How do we know our dreams are an illusion? Because we compare them to what we call reality!

When dreaming we are not generally aware that we are dreaming, although on occasion we are. But when we awaken we always realise that we were dreaming, we realise that it wasn't real. We realise that nothing in our dream could actually hurt us, but does this mean it wasn't real? It seemed very real while we were dreaming it. They were real experiences taking place within our brain, the same brain that processes our all experiences, our only contact with the world around us. Dreams are so real to our brain - to us - that they can cause our heart rate to double, our blood pressure to rise, make us break out in a sweat, physically lash out against 'attackers', get out of breath and even make us scream - every physical reaction you would expect in real life. If our brain is experiencing it, and our bodies responding to it, doesn't that, for us, make it real? However, it comes back to what I said before, our dreams can't hurt us, only reality can. When our dream attacker hits us we do not have any injuries when we awaken.

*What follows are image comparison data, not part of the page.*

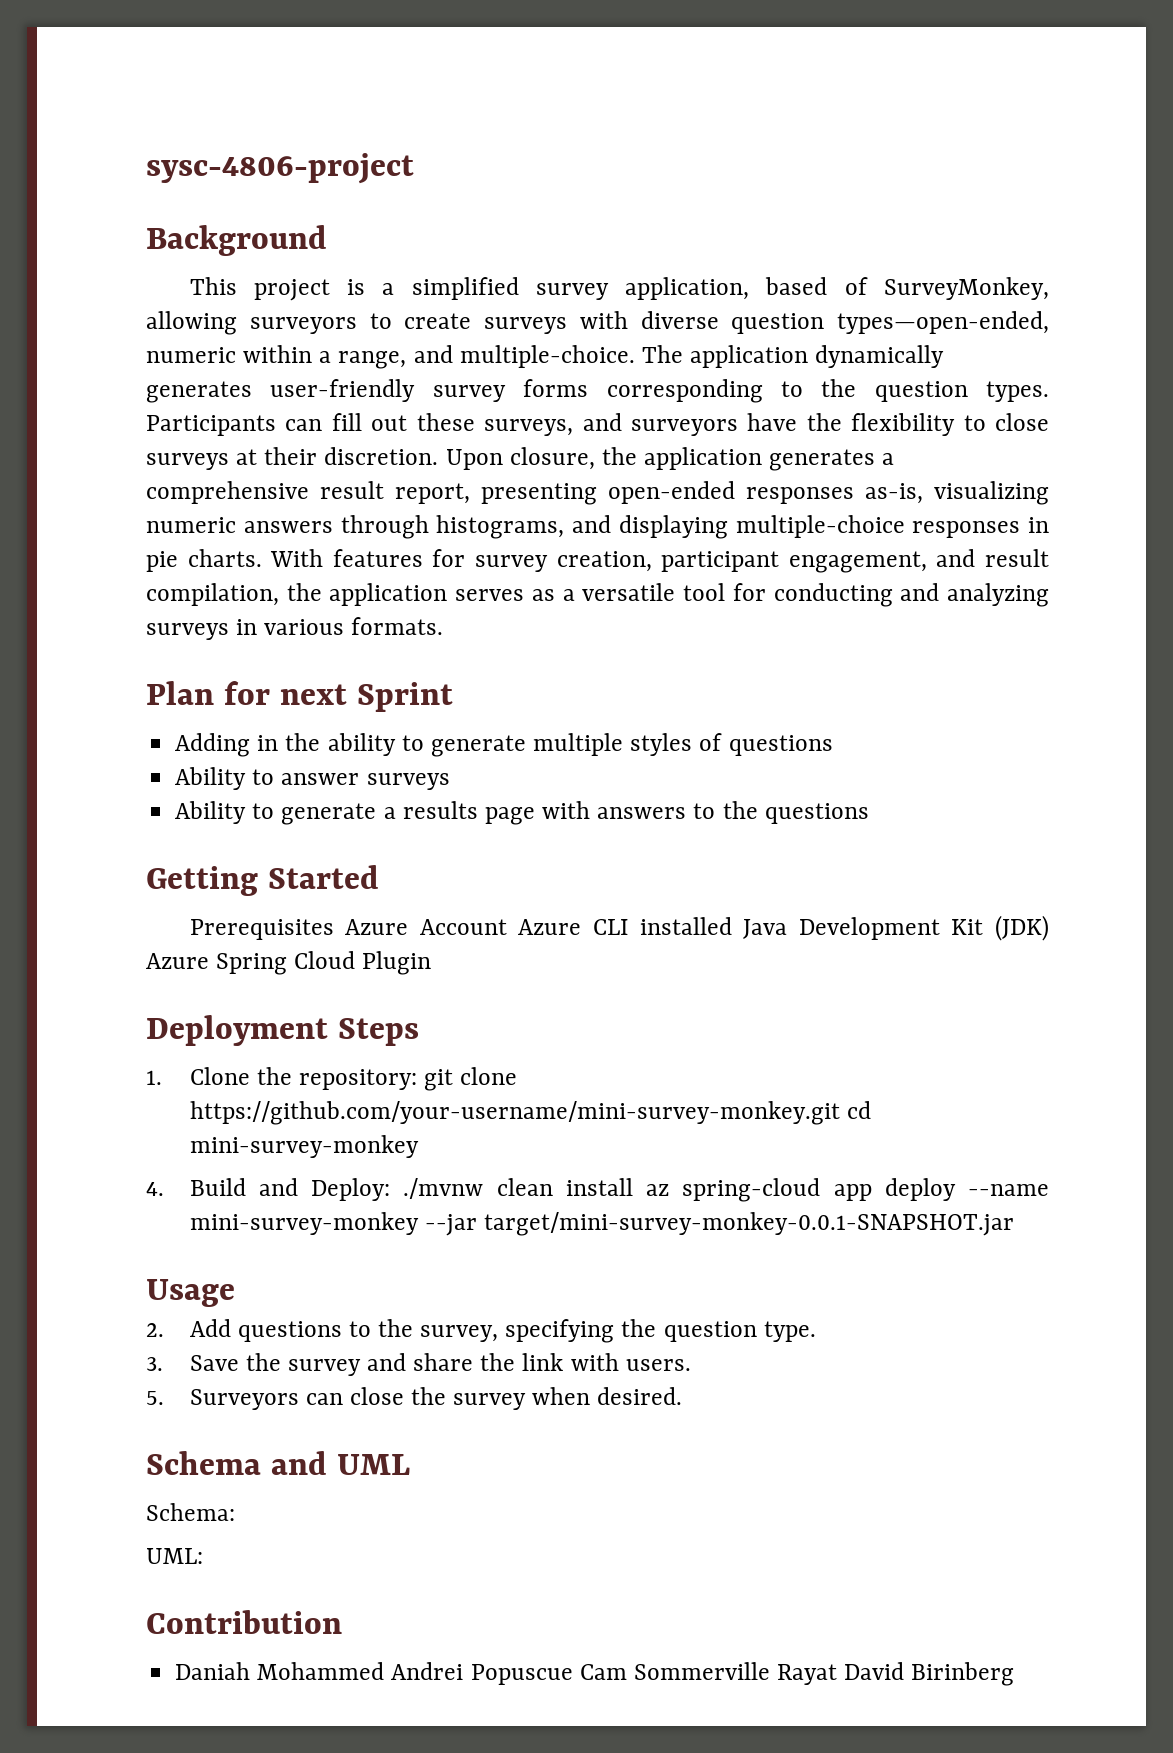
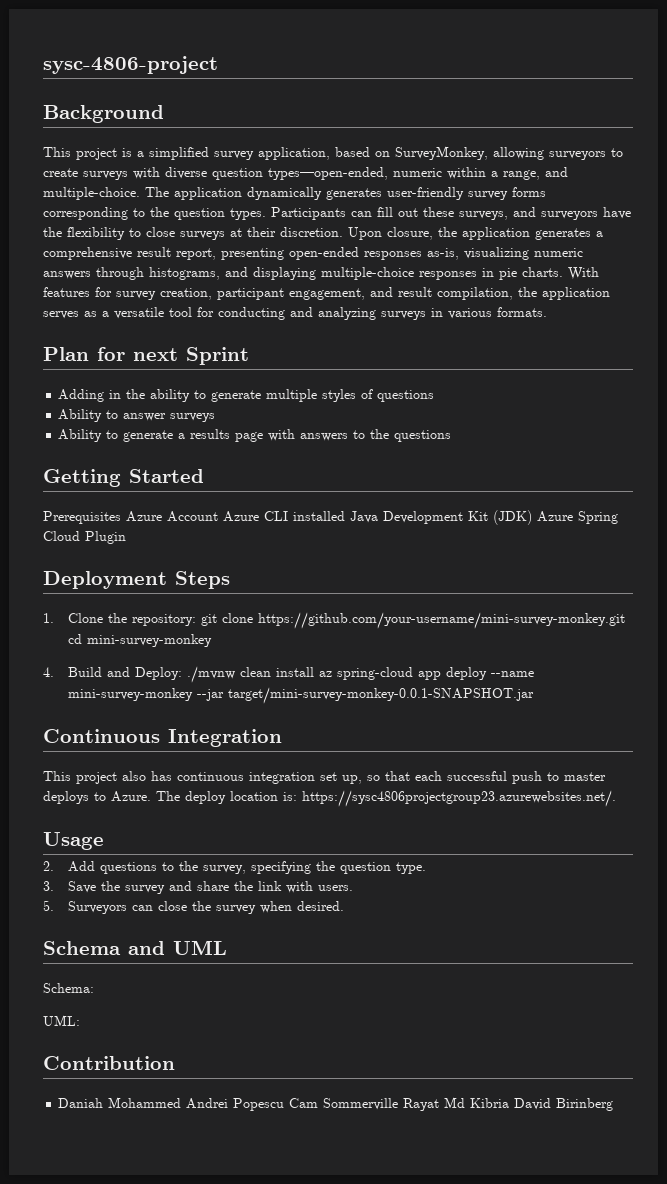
- This project is a simplified survey application, based of SurveyMonkey, allowing surveyors to create surveys with diverse question types—open-ended, numeric within a range, and multiple-choice.
+ This project is a simplified survey application, based on SurveyMonkey, allowing surveyors to create surveys with diverse question types—open-ended, numeric within a range, and multiple-choice.
+ Continuous Integration
+ This project also has continuous integration set up, so that each successful push to master deploys to Azure. The deploy location is: https://sysc4806projectgroup23.azurewebsites.net/.
- Daniah Mohammed Andrei Popuscue Cam Sommerville Rayat David Birinberg
+ Daniah Mohammed Andrei Popescu Cam Sommerville Rayat Md Kibria David Birinberg

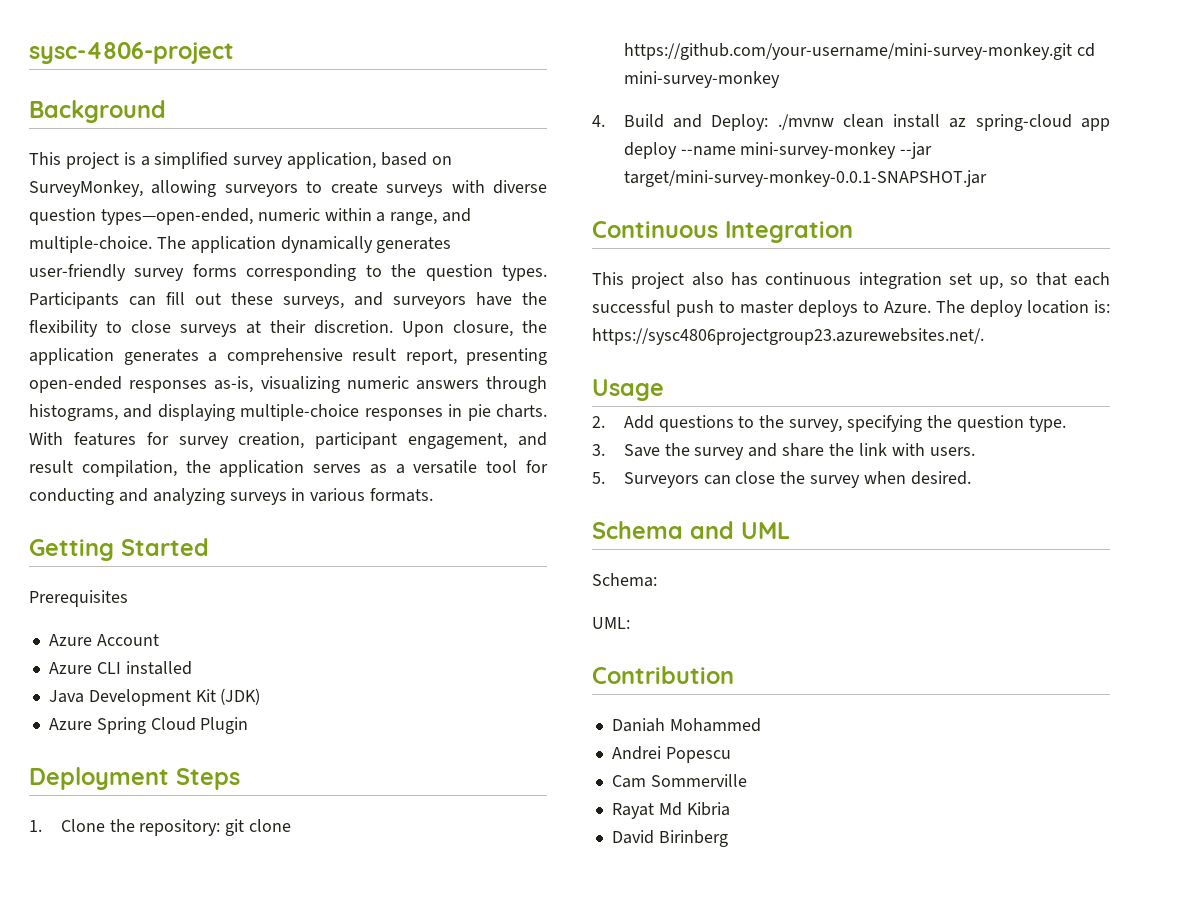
- Plan for next Sprint
- Adding in the ability to generate multiple styles of questions
- Ability to answer surveys
- Ability to generate a results page with answers to the questions
- Prerequisites Azure Account Azure CLI installed Java Development Kit (JDK) Azure Spring Cloud Plugin
+ Prerequisites
+ Azure Account
+ Azure CLI installed
+ Java Development Kit (JDK)
+ Azure Spring Cloud Plugin
- Daniah Mohammed Andrei Popescu Cam Sommerville Rayat Md Kibria David Birinberg
+ Daniah Mohammed
+ Andrei Popescu
+ Cam Sommerville
+ Rayat Md Kibria
+ David Birinberg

Why? Our bodies physically respond to our dreams, why not to what is inflicted upon it in our dreams? The answer is of course that as we were not 'really' hit we did not suffer any 'real' injuries, we only imagined that we did. From this we are able to deduce it was just a dream and not reality. If it were reality we would bear the injuries.

How else can we tell when we were dreaming? Very often by reflecting upon the events of the dream we can see how events were not logical, that impossible things happened. Thus when we awake and recall flying unaided through the air, leaping tall buildings in a single bound etc, we know that it was a dream and not a real event that happened yesterday. We can use common sense and logic to determine the obvious, to differentiate between dreams and reality. Dreams do not have the restraints of the physical laws of nature, follow the principle of cause and effect, and are not required to make any sense.

But suppose this reality is just an illusion that only appears to be reality. After all, we think our dreams are real until we wake up. Could there be another - higher - level of consciousness that is 'the' reality? What test can we apply to prove or disprove this idea? The answer is that we cannot test this reality, we wouldn't know it wasn't the real thing until we 'woke up', as it were, and reached the real reality and were thus able to make the comparison.

How about death? Could death be the gateway to the next level of consciousness, to the next level of reality? Could death be a kind of awakening? Is death the moment when we finally wake up to the truth? Wake up to the real world? This is becoming eerily close to how many religions describe death. Could this be the answer then?

Could what we are experiencing now be only one level of reality, of which there is another - higher level - the gateway to which is death? Could death be not the end of life, but the true beginning?